# dwarf puffer



## chagovatoloco (Nov 17, 2007)

Does any one have dwarf puffer fish in their planted tank? I was thinking of putting one in my 10 gallon and wonder if their are any issues?


----------



## confuted (Apr 19, 2008)

They need lots of snails to eat and supposedly do not make good community fish.


----------



## chagovatoloco (Nov 17, 2007)

I plan to keep him by him self, I just hope he is not destructive.


----------



## Indignation (Mar 9, 2008)

I used to have 2, both in small tanks(2.5 & 5.5 gallon). I returned one because I wanted to have shrimp in the tank. They are not intentionally destructive, but I've had one pull up some Rotala sp. mini in an over-zealous pursuit of snails. Other than that, not a stem or branch disturbed in either tank. they are great fish, especially for a planted tank. As for tankmates, check out this thread. I had otos with both puffers with no problems.


----------



## Felf808 (Mar 21, 2006)

The only time I've ever had problems with dwarf puffers and their tankmates was when I purchased already mature fish. I buy them as young as possible so they learn to coexist with other species(other than shrimplets and snails) and it's worked 100% for me.


----------



## chagovatoloco (Nov 17, 2007)

thank you, I just bought mine to day well see how he dose.


----------



## modster (Jun 16, 2007)

sorry to thread jack, but what do you guys feed your dwarf puffer? I always want to get one myself but I heard they are really picky on food and snails alone wont provide enough nutrients.


----------



## chagovatoloco (Nov 17, 2007)

I have been feeding mine frosen brine shrimp and he is doing fine, Some use live worms. From what I've read they will not take flake food.


----------



## Squawkbert (Jan 3, 2007)

IDK about DPs, but many people feed frozen, fresh and freeze dried shrimp & krill in addition to pond & ramshorn snails.
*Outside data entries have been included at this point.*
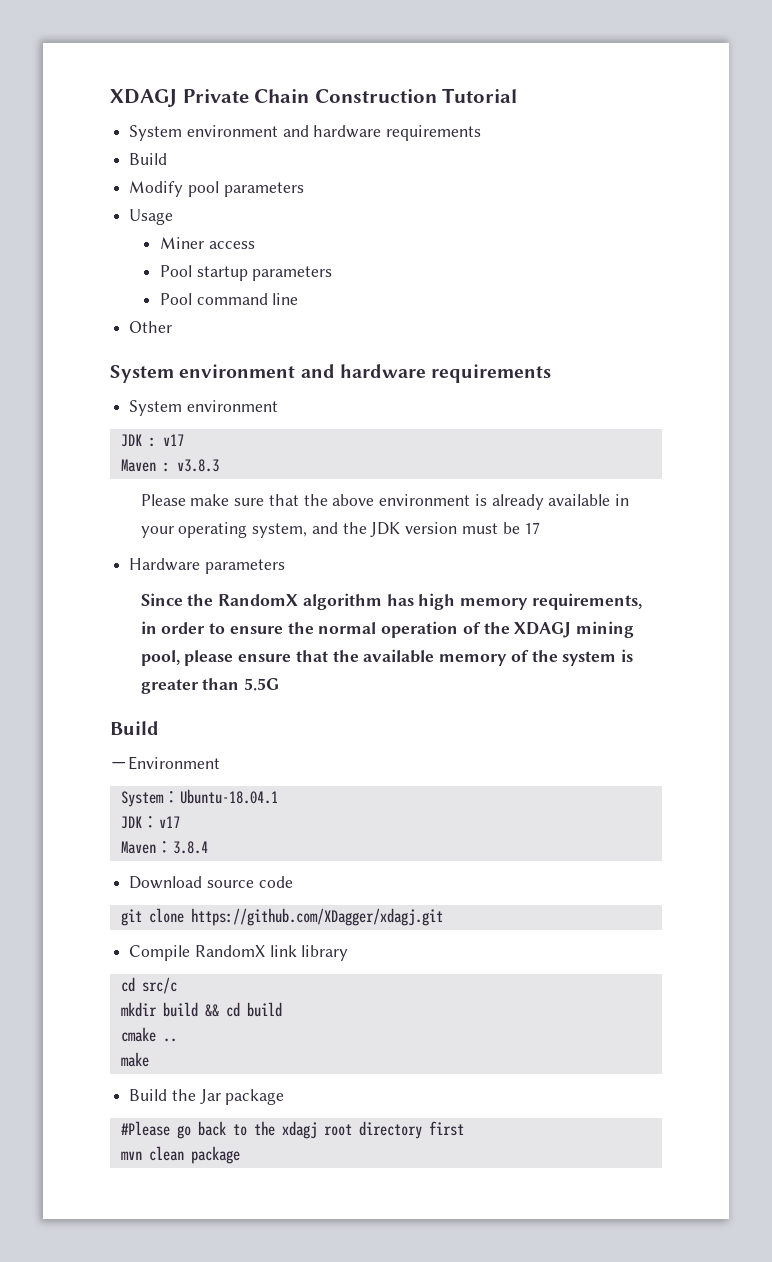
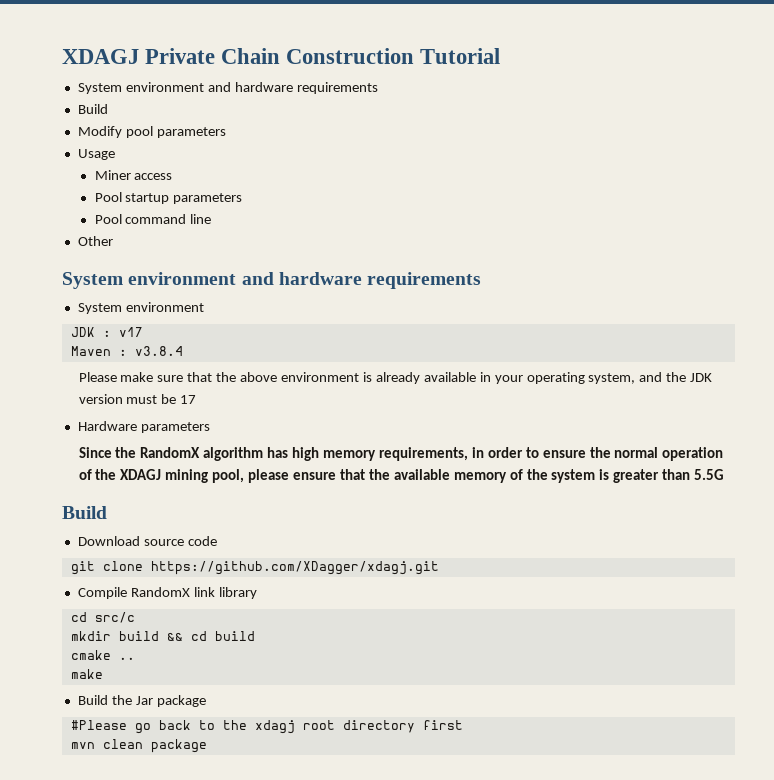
[176,459,219,472] v3.8.3 -> [134,346,183,356] v3.8.4
[110,756,220,770] [120,789,278,807] [120,816,180,829] [120,841,208,854] // －Environment // System：Ubuntu-18.04.1 // JDK：v17 // Maven：3.8.4 -> (107, 512) none

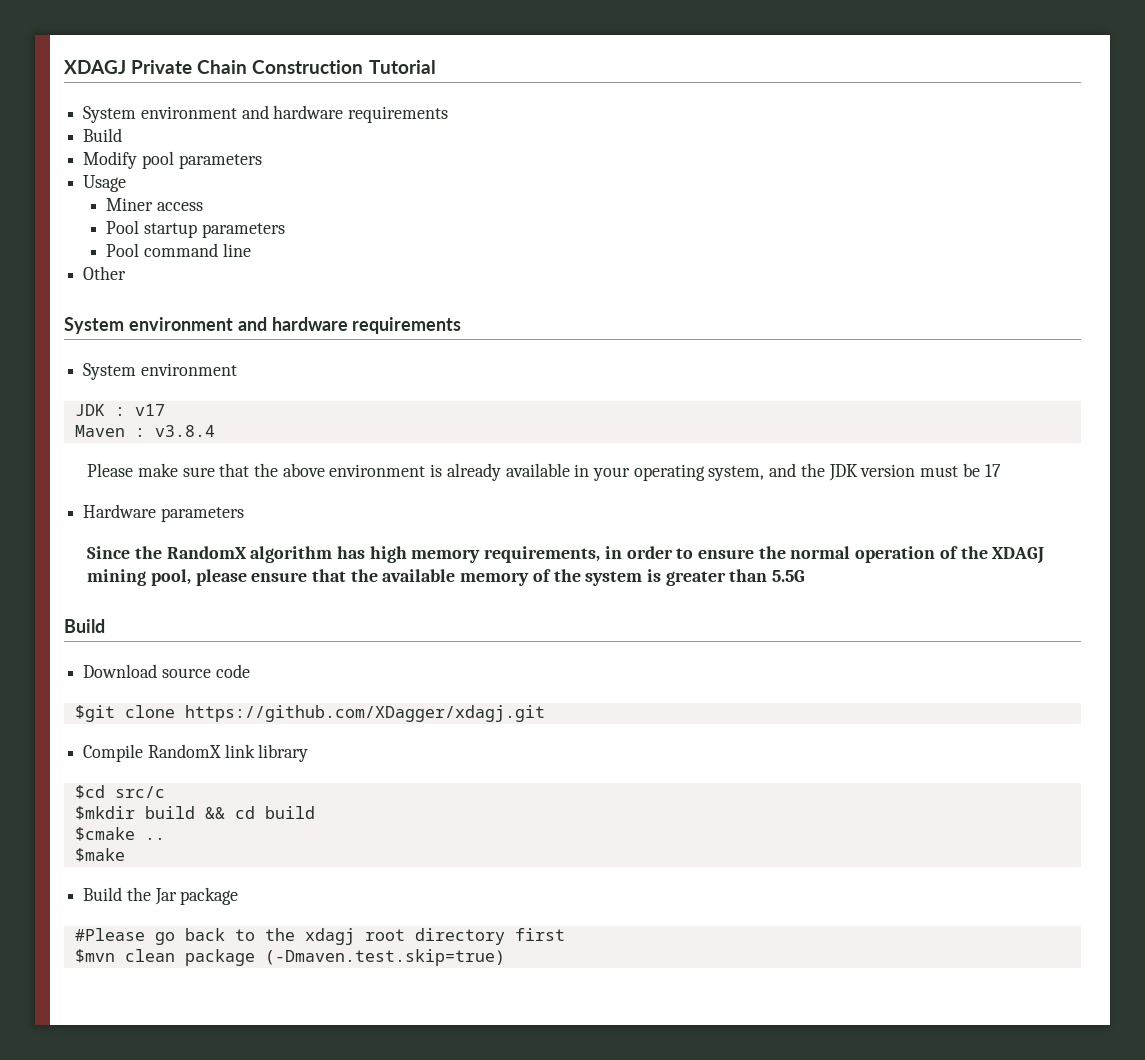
[70,561,95,575] git -> [74,705,115,722] $git
[70,612,87,622] cd -> [74,785,105,799] $cd
[70,631,111,641] mkdir -> [74,806,135,820] $mkdir
[70,650,111,660] cmake -> [74,827,135,841] $cmake
[70,669,103,679] make -> [74,848,125,862] $make
[70,742,95,749] mvn -> [74,949,115,963] $mvn
(207, 746) none -> [264,949,505,966] (-Dmaven.test.skip=true)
Anything meaty that they can keep their beaks trimmed on is good. They're messy - plan for that (good mechanical filtration & flow, frequent water changes or at least pad cleanings depending on filter type).


----------



## Mugatu (Nov 14, 2007)

Just my 2 cents.

I have 2 dwarf puffers in my 5.5 gallon planted tanks. Their other tankmates are red cherry shrimps and otos. They are doing very well. I feed them frozen blood worms and snails from my larger tank.

Here's a link on maintenance and care of the puffers.

http://www.dwarfpuffers.com/


----------



## vancat (Nov 5, 2004)

they like freeze dried bloodworms and the fins of rainbow fish.


----------



## Muirner (Jan 9, 2007)

Squawk - DP's do not need to trim their beaks like normal Puffers would need to. A normal puffer does this on the hard shell of a Snail. A DP will suck the snail out by grabbing onto the foot and sucking. 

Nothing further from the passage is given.